- WHAT TO DO -
Please print all the lines below exactly as they are written.

-------------------------

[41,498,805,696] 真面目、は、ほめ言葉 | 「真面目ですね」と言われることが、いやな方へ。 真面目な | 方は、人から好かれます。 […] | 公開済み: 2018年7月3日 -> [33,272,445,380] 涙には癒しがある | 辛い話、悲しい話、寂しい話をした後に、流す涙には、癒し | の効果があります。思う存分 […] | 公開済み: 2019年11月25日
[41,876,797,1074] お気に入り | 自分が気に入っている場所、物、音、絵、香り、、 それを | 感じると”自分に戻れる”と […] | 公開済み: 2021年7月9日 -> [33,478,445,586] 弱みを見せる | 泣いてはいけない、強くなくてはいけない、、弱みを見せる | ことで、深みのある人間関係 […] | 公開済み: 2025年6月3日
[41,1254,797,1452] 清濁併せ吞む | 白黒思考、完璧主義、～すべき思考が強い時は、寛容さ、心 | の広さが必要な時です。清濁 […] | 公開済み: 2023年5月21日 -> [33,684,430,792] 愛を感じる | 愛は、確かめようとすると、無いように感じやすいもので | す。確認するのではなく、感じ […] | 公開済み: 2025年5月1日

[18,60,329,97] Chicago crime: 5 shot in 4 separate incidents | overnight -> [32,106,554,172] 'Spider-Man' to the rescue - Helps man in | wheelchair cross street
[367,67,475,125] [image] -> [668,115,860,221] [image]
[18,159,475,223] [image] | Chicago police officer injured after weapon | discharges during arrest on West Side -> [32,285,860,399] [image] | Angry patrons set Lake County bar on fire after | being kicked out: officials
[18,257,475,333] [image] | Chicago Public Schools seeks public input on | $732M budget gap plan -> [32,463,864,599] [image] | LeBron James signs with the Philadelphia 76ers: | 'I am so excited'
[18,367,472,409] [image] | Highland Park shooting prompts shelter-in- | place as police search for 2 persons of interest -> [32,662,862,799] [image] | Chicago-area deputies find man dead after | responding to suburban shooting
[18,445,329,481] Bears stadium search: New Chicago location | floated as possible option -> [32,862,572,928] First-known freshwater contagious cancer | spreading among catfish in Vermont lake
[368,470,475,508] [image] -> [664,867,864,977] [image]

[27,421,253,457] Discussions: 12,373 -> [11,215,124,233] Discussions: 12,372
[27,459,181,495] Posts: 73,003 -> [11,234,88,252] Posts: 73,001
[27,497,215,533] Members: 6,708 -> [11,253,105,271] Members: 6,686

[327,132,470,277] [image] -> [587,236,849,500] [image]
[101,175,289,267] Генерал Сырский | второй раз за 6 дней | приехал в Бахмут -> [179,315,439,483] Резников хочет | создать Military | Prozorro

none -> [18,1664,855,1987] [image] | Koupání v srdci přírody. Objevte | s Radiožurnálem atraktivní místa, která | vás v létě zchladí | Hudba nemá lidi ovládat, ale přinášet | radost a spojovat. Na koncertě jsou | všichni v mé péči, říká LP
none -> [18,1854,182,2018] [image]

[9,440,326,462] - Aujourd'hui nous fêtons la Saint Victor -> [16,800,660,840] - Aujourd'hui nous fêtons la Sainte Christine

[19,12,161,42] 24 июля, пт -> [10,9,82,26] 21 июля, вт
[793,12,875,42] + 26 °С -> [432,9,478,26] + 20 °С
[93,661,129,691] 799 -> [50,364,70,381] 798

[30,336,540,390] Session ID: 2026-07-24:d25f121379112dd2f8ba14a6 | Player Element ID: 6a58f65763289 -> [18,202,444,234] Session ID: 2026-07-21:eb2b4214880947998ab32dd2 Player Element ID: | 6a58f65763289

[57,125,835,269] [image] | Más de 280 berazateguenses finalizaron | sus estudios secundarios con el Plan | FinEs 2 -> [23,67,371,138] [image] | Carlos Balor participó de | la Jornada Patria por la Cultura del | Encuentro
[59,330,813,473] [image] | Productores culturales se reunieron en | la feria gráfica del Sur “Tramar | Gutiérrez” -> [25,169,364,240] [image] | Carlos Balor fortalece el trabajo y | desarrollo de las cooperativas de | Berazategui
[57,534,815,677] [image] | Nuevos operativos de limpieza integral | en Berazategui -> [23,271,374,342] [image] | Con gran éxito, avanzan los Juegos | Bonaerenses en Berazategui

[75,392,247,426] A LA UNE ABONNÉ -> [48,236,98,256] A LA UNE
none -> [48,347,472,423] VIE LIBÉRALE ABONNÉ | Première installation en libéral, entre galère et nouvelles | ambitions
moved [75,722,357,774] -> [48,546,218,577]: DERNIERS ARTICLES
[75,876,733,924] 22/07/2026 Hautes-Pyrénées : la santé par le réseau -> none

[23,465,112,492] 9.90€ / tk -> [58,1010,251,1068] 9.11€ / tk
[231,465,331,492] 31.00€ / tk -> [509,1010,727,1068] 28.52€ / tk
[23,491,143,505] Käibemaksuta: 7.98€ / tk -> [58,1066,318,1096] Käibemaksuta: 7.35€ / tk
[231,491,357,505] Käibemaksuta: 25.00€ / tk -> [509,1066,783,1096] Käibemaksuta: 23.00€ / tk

-------------------------

- EXERCISE ANSWER -
[41,498,805,696] 真面目、は、ほめ言葉 | 「真面目ですね」と言われることが、いやな方へ。 真面目な | 方は、人から好かれます。 […] | 公開済み: 2018年7月3日 -> [33,272,445,380] 涙には癒しがある | 辛い話、悲しい話、寂しい話をした後に、流す涙には、癒し | の効果があります。思う存分 […] | 公開済み: 2019年11月25日
[41,876,797,1074] お気に入り | 自分が気に入っている場所、物、音、絵、香り、、 それを | 感じると”自分に戻れる”と […] | 公開済み: 2021年7月9日 -> [33,478,445,586] 弱みを見せる | 泣いてはいけない、強くなくてはいけない、、弱みを見せる | ことで、深みのある人間関係 […] | 公開済み: 2025年6月3日
[41,1254,797,1452] 清濁併せ吞む | 白黒思考、完璧主義、～すべき思考が強い時は、寛容さ、心 | の広さが必要な時です。清濁 […] | 公開済み: 2023年5月21日 -> [33,684,430,792] 愛を感じる | 愛は、確かめようとすると、無いように感じやすいもので | す。確認するのではなく、感じ […] | 公開済み: 2025年5月1日

[18,60,329,97] Chicago crime: 5 shot in 4 separate incidents | overnight -> [32,106,554,172] 'Spider-Man' to the rescue - Helps man in | wheelchair cross street
[367,67,475,125] [image] -> [668,115,860,221] [image]
[18,159,475,223] [image] | Chicago police officer injured after weapon | discharges during arrest on West Side -> [32,285,860,399] [image] | Angry patrons set Lake County bar on fire after | being kicked out: officials
[18,257,475,333] [image] | Chicago Public Schools seeks public input on | $732M budget gap plan -> [32,463,864,599] [image] | LeBron James signs with the Philadelphia 76ers: | 'I am so excited'
[18,367,472,409] [image] | Highland Park shooting prompts shelter-in- | place as police search for 2 persons of interest -> [32,662,862,799] [image] | Chicago-area deputies find man dead after | responding to suburban shooting
[18,445,329,481] Bears stadium search: New Chicago location | floated as possible option -> [32,862,572,928] First-known freshwater contagious cancer | spreading among catfish in Vermont lake
[368,470,475,508] [image] -> [664,867,864,977] [image]

[27,421,253,457] Discussions: 12,373 -> [11,215,124,233] Discussions: 12,372
[27,459,181,495] Posts: 73,003 -> [11,234,88,252] Posts: 73,001
[27,497,215,533] Members: 6,708 -> [11,253,105,271] Members: 6,686

[327,132,470,277] [image] -> [587,236,849,500] [image]
[101,175,289,267] Генерал Сырский | второй раз за 6 дней | приехал в Бахмут -> [179,315,439,483] Резников хочет | создать Military | Prozorro

none -> [18,1664,855,1987] [image] | Koupání v srdci přírody. Objevte | s Radiožurnálem atraktivní místa, která | vás v létě zchladí | Hudba nemá lidi ovládat, ale přinášet | radost a spojovat. Na koncertě jsou | všichni v mé péči, říká LP
none -> [18,1854,182,2018] [image]

[9,440,326,462] - Aujourd'hui nous fêtons la Saint Victor -> [16,800,660,840] - Aujourd'hui nous fêtons la Sainte Christine

[19,12,161,42] 24 июля, пт -> [10,9,82,26] 21 июля, вт
[793,12,875,42] + 26 °С -> [432,9,478,26] + 20 °С
[93,661,129,691] 799 -> [50,364,70,381] 798

[30,336,540,390] Session ID: 2026-07-24:d25f121379112dd2f8ba14a6 | Player Element ID: 6a58f65763289 -> [18,202,444,234] Session ID: 2026-07-21:eb2b4214880947998ab32dd2 Player Element ID: | 6a58f65763289

[57,125,835,269] [image] | Más de 280 berazateguenses finalizaron | sus estudios secundarios con el Plan | FinEs 2 -> [23,67,371,138] [image] | Carlos Balor participó de | la Jornada Patria por la Cultura del | Encuentro
[59,330,813,473] [image] | Productores culturales se reunieron en | la feria gráfica del Sur “Tramar | Gutiérrez” -> [25,169,364,240] [image] | Carlos Balor fortalece el trabajo y | desarrollo de las cooperativas de | Berazategui
[57,534,815,677] [image] | Nuevos operativos de limpieza integral | en Berazategui -> [23,271,374,342] [image] | Con gran éxito, avanzan los Juegos | Bonaerenses en Berazategui

[75,392,247,426] A LA UNE ABONNÉ -> [48,236,98,256] A LA UNE
none -> [48,347,472,423] VIE LIBÉRALE ABONNÉ | Première installation en libéral, entre galère et nouvelles | ambitions
moved [75,722,357,774] -> [48,546,218,577]: DERNIERS ARTICLES
[75,876,733,924] 22/07/2026 Hautes-Pyrénées : la santé par le réseau -> none

[23,465,112,492] 9.90€ / tk -> [58,1010,251,1068] 9.11€ / tk
[231,465,331,492] 31.00€ / tk -> [509,1010,727,1068] 28.52€ / tk
[23,491,143,505] Käibemaksuta: 7.98€ / tk -> [58,1066,318,1096] Käibemaksuta: 7.35€ / tk
[231,491,357,505] Käibemaksuta: 25.00€ / tk -> [509,1066,783,1096] Käibemaksuta: 23.00€ / tk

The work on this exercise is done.